Research from CV-Library suggests more than a third of recruiters are finding AI tools are now causing them to miss out on strong candidates, as employers increasingly rely on automation to manage high volumes of applications.
The research shows 83 per cent of recruiters use AI in hiring, with 28 per cent relying on it to screen applications. But 35 per cent say it has led to missed talent, while 27 per cent believe strong candidates are being filtered out before they reach an interview.
The study, based on nearly 500 recruiters and 1,100 candidates reveals more than half (53 per cent) of jobseekers believe they’ve been rejected by AI without a human ever reviewing their CV.
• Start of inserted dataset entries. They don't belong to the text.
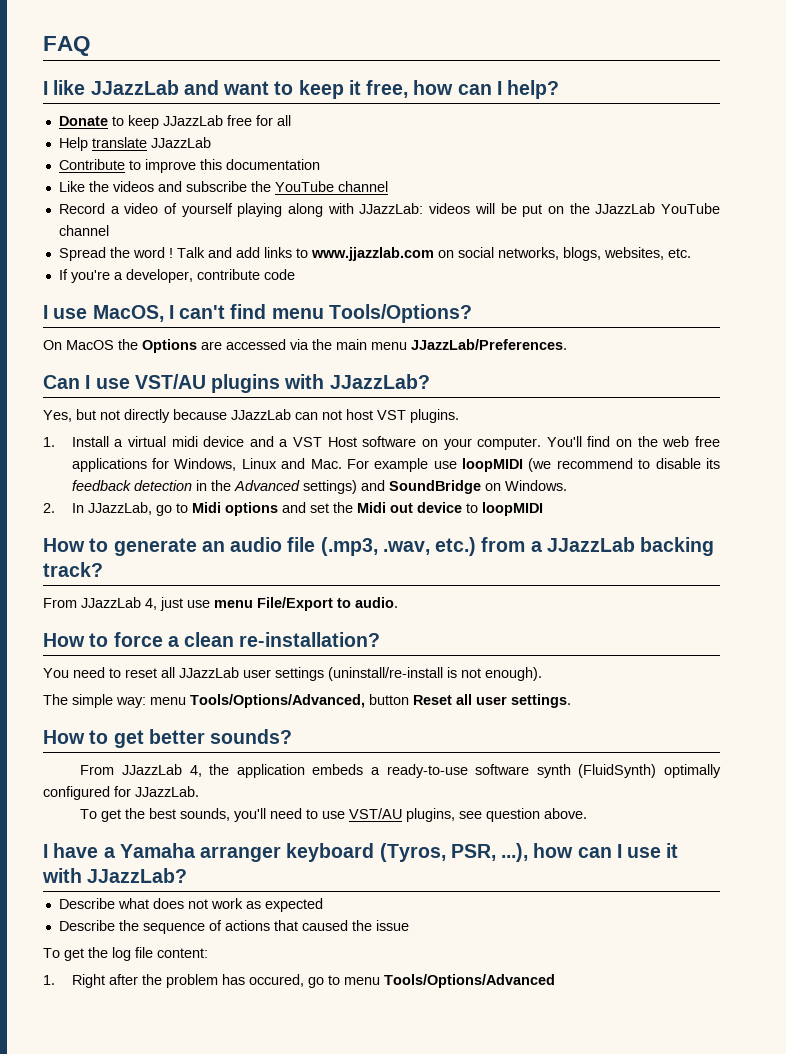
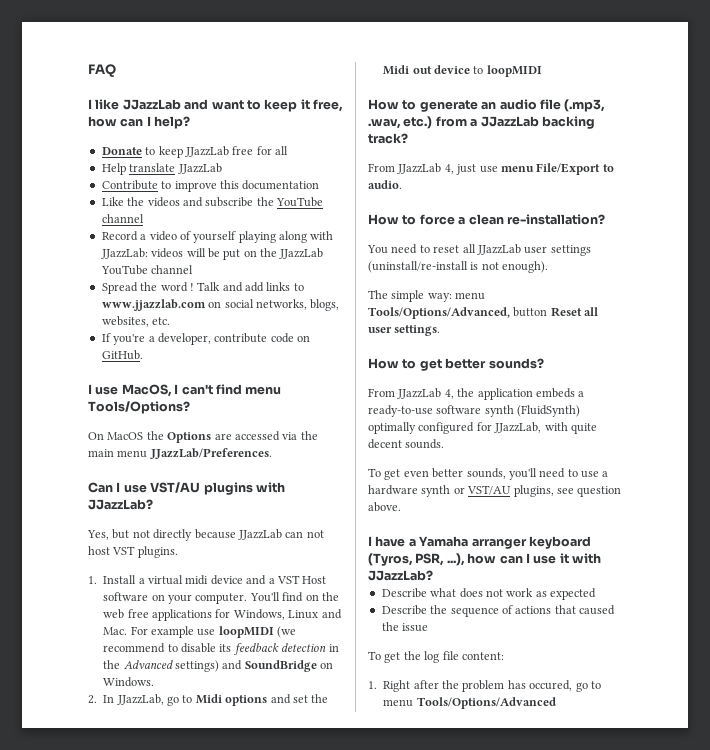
- If you're a developer, contribute code
+ If you're a developer, contribute code on GitHub.
- From JJazzLab 4, the application embeds a ready-to-use software synth (FluidSynth) optimally configured for JJazzLab.
- To get the best sounds, you'll need to use VST/AU plugins, see question above.
+ From JJazzLab 4, the application embeds a ready-to-use software synth (FluidSynth) optimally configured for JJazzLab, with quite decent sounds.
+ To get even better sounds, you'll need to use a hardware synth or VST/AU plugins, see question above.

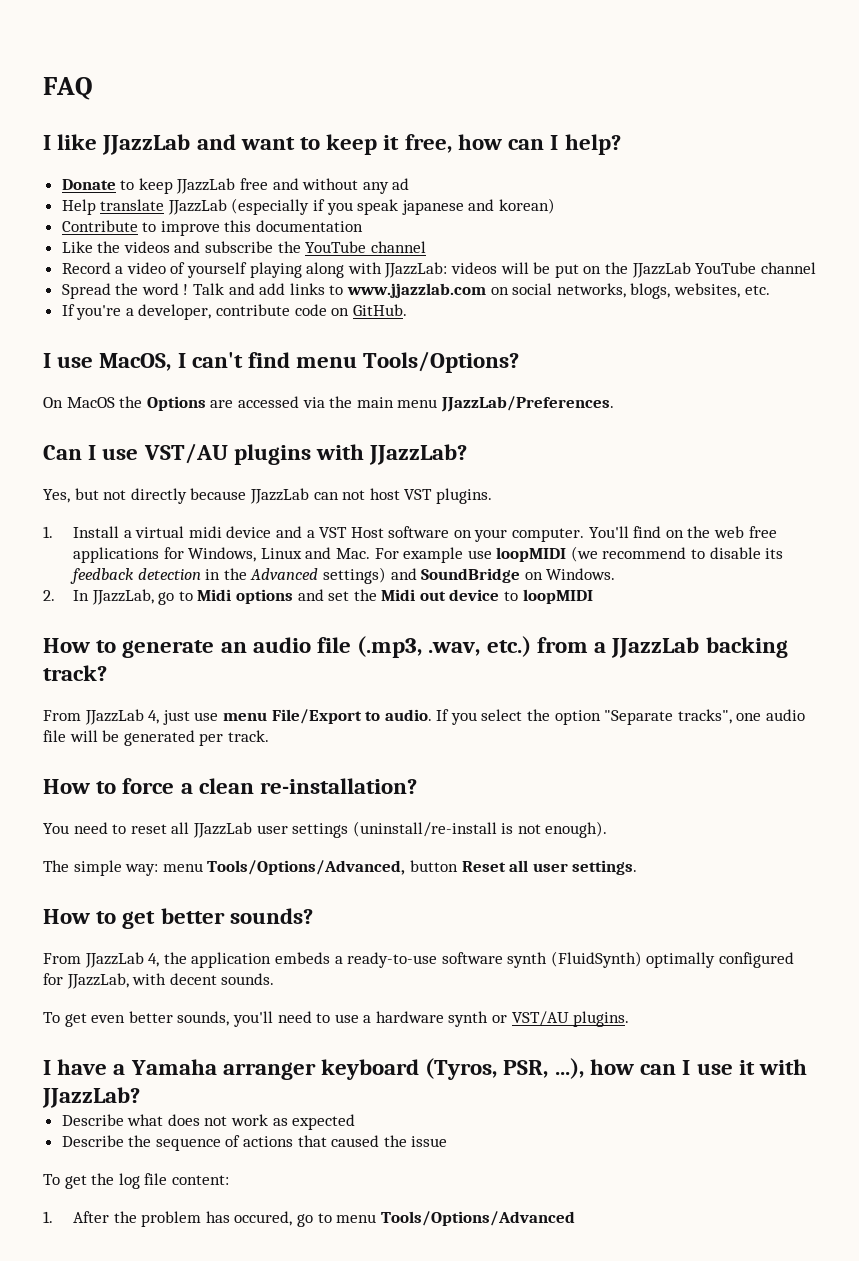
- Donate to keep JJazzLab free for all
+ Donate to keep JJazzLab free and without any ad
- Help translate JJazzLab
+ Help translate JJazzLab (especially if you speak japanese and korean)
+ If you select the option "Separate tracks", one audio file will be generated per track.
- From JJazzLab 4, the application embeds a ready-to-use software synth (FluidSynth) optimally configured for JJazzLab, with quite decent sounds.
+ From JJazzLab 4, the application embeds a ready-to-use software synth (FluidSynth) optimally configured for JJazzLab, with decent sounds.
- To get even better sounds, you'll need to use a hardware synth or VST/AU plugins, see question above.
+ To get even better sounds, you'll need to use a hardware synth or VST/AU plugins.
- 1. Right after the problem has occured, go to menu Tools/Options/Advanced
+ 1. After the problem has occured, go to menu Tools/Options/Advanced

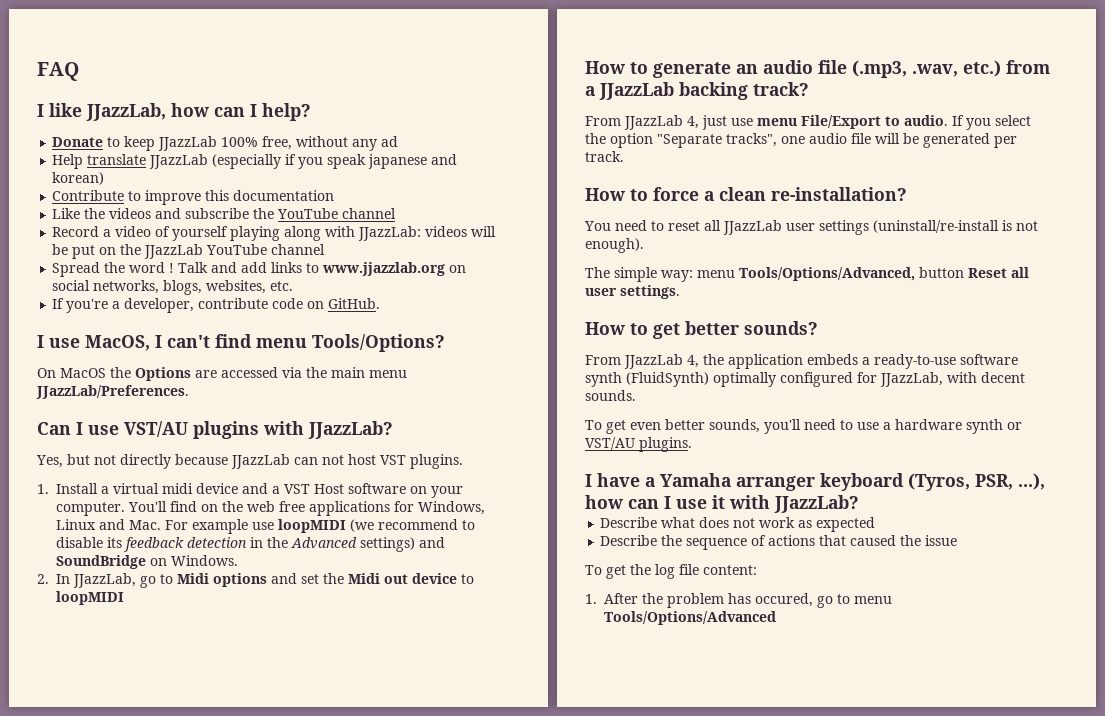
- I like JJazzLab and want to keep it free, how can I help?
+ I like JJazzLab, how can I help?
- Donate to keep JJazzLab free and without any ad
+ Donate to keep JJazzLab 100% free, without any ad
- Talk and add links to www.jjazzlab.com on social networks, blogs, websites, etc.
+ Talk and add links to www.jjazzlab.org on social networks, blogs, websites, etc.

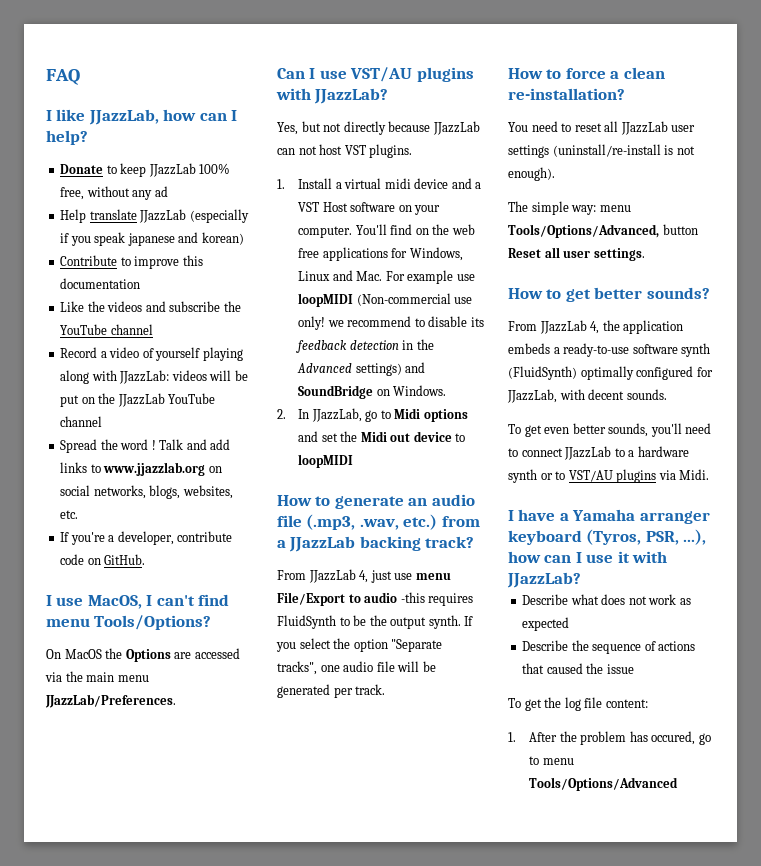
- You'll find on the web free applications for Windows, Linux and Mac. For example use loopMIDI (we recommend to disable its feedback detection in the Advanced settings) and SoundBridge on Windows.
+ You'll find on the web free applications for Windows, Linux and Mac. For example use loopMIDI (Non-commercial use only! we recommend to disable its feedback detection in the Advanced settings) and SoundBridge on Windows.
- From JJazzLab 4, just use menu File/Export to audio.
+ From JJazzLab 4, just use menu File/Export to audio -this requires FluidSynth to be the output synth.
- To get even better sounds, you'll need to use a hardware synth or VST/AU plugins.
+ To get even better sounds, you'll need to connect JJazzLab to a hardware synth or to VST/AU plugins via Midi.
A further 46 per cent say unfair rejection is one of their biggest frustrations when job hunting, while 63 per cent say AI-led hiring is less fair than human judgement. The technology is also changing behaviour, with 40 per cent of jobseekers abandoning or considering abandoning applications when AI is used in early screening.
CV-Library quotes a candidate, David, 37, a part-time bartender from Doncaster as saying: “Being interviewed by an AI bot felt incredibly alienating – there’s no feedback or human interaction, so you have no idea how you’re coming across. It feels like you’re being filtered out, and with so little real communication, it’s easy for the effort you put in to be completely overlooked.”
Younger jobseekers are most concerned about automated hiring decisions. Nearly two-thirds (64 per cent) of Gen Z believe AI is responsible for rejecting their application in early stages – the highest of any generation. They are also the most frustrated by unfair rejection (53 per cent), followed by Millennials (47 per cent) and Gen X (46 per cent).
The rise of AI is also changing how candidates present themselves. 79 per cent say AI-generated CVs have surged in the past year – but this is creating unintended consequences. 81 per cent of recruiters cite CVs have become more standardised and less distinctive due to AI, with individuality and personality disappearing.
More than four in five recruiters (83 per cent) say they are using AI to speed up hiring, with 28 per cent relying on it to manage application volume. But its not always delivering the benefits, with just 36 per cent say it improves speed-to-hire.
AI is strongest in admin tasks such as writing job descriptions (63 per cent) and scheduling interviews (38 per cent) but struggles with judgement-based decisions. 72 per cent say AI cannot assess cultural fit, while 55 per cent say it performs poorly when evaluating soft skills.
“Candidates have long felt that the human touch is ebbing away from the hiring process and that good people are getting screened out unfairly,” said Lee Biggins, CEO and Founder of CV-Library. “This insight from recruiters in both agencies and businesses suggests their frustrations may be justified.
“It’s a timely wake-up call that not everything should be outsourced to AI, especially in recruitment where every candidate is individually unique. It can add value in automating some laborious process, but good recruiters are using it to support human intuition, not replace it.”